In [None]:
import sys
# Assuming we are in the notebook directory add this so that we can import the library
sys.path.append('..')

import numpy as np
import dask
from dask.dot import dot_graph
from elfi.core import *
from elfi.distributions import *
from elfi.methods import Rejection, BOLFI
from elfi.examples.ma2 import MA2, autocov, distance
from elfi.visualization import draw_model
from distributed import Client
from functools import partial

import matplotlib
import matplotlib.pyplot as plt

matplotlib.style.use('ggplot')
%matplotlib inline

### Generate some toy data

In [None]:
n = 100
t1_0 = 0.2
t2_0 = 0.6

# Set up observed data y
latents = np.random.RandomState(12345).randn(n+2)
y = MA2(n, 1, t1_0, t2_0, latents=latents)

# Plot
plt.figure(figsize=(11, 6))
plt.plot(np.arange(0,n),y[0,:])
plt.scatter(np.arange(-2,n), latents);

### Setup the simultator and summary functions

In [None]:
# Set up the MA 2 simulator
# Fix n to the same value as in the observed data
simulator = partial(MA2, n)

# Set up autocovariance summaries for lags 1 and 2
ac1 = partial(autocov, 1)
ac2 = partial(autocov, 2)

### Build the model

In [None]:
# Specify the graphical model
t1 = Prior('t1', 'uniform', 0, 1)
t2 = Prior('t2', 'uniform', 0, 1)
Y = Simulator('MA2', simulator, t1, t2, observed=y)
S1 = Summary('S1', ac1, Y)
S2 = Summary('S2', ac2, Y)
d = Discrepancy('d', distance, S1, S2)

In [None]:
draw_model(d)

### Maybe we don't need the second summary

In [None]:
S2.remove()
draw_model(d)

### Generate some data

In [None]:
d.generate(5).compute()

In [None]:
S1.generate(5).compute()

### Rejection sampling

In [None]:
# Specify the number of samples to sample and set up rejection sampling
n_samples = 10000
rej = Rejection(n_samples, d, [t1, t2], 10000)

In [None]:
# Time and run the simulator in parallel
%time result = rej.infer(quantile=.01)

### Visualize results

In [None]:
[t1_post, t2_post] = result['samples']
print("Number of accepted samples {} with threshold {:.2f}".format(len(t1_post), result['threshold']))
print("Posterior means: {:.2f} {:.2f}".format(t1_post.mean(), t2_post.mean()))

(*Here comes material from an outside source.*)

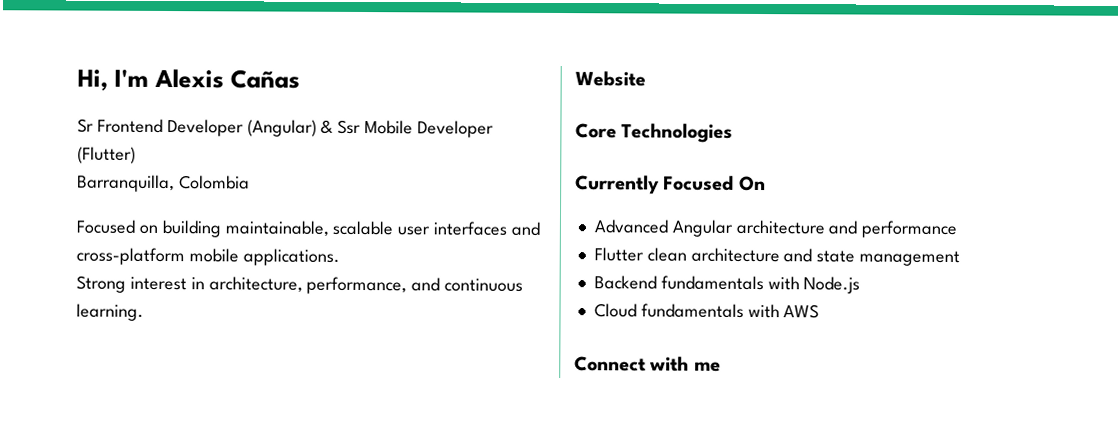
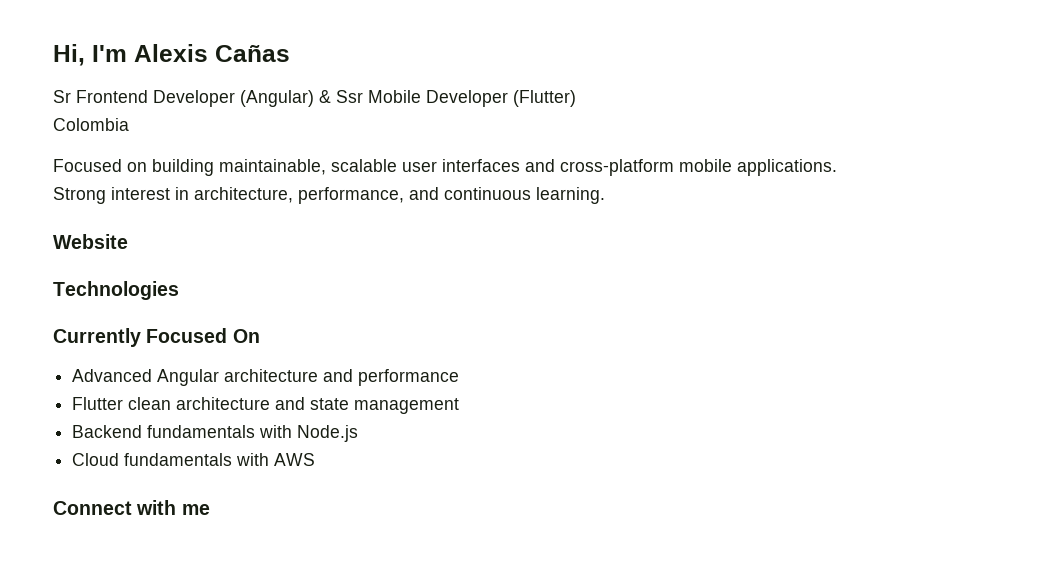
- Barranquilla, Colombia
+ Colombia
- Core Technologies
+ Technologies

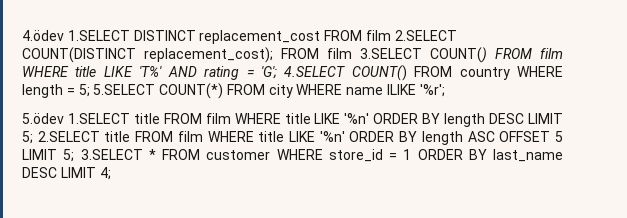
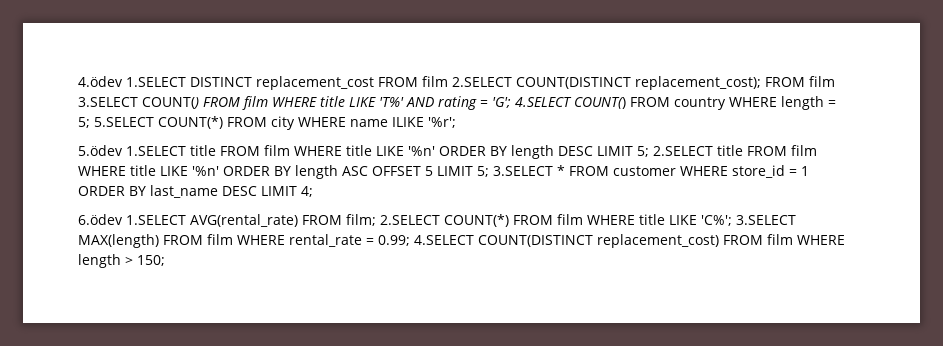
+ 6.ödev 1.SELECT AVG(rental_rate) FROM film; 2.SELECT COUNT(*) FROM film WHERE title LIKE 'C%'; 3.SELECT MAX(length) FROM film WHERE rental_rate = 0.99; 4.SELECT COUNT(DISTINCT replacement_cost) FROM film WHERE length > 150;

fig, ax = plt.subplots(ncols=2, figsize=(14,5));
ax[0].hist(t1_post, bins=20);
ax[0].set_title("Posterior for t1");
ax[1].hist(t2_post, bins=20);
ax[1].set_title("Posterior for t2");

### Maybe we do need the second summary

In [None]:
S2 = Summary('S2', ac2, Y)
d.add_parent(S2)
d.reset()

In [None]:
draw_model(d)

### Try if we improved

In [None]:
%time result = rej.infer(quantile=.01)

### Print results

In [None]:
[t1_post, t2_post] = result['samples']
print("Number of accepted samples {} with threshold {:.2f}".format(len(t1_post), result['threshold']))
print("Posterior means: {:.2f} {:.2f}".format(t1_post.mean(), t2_post.mean()))

fig, ax = plt.subplots(ncols=2, figsize=(14,5));
ax[0].hist(t1_post, bins=20);
ax[0].set_title("Posterior for t1");
ax[1].hist(t2_post, bins=20);
ax[1].set_title("Posterior for t2");

In [None]:
# True values were
print(t1_0, "and ",t2_0)

## Parallelization

In [None]:
# Visualize the underlying dask graph
dask.dot.dot_graph(d.generate(300, batch_size=100).dask)

### Cluster

In [None]:
# Setup distributed
ip = None
client = Client(ip)
dask.set_options(get=client.get)

client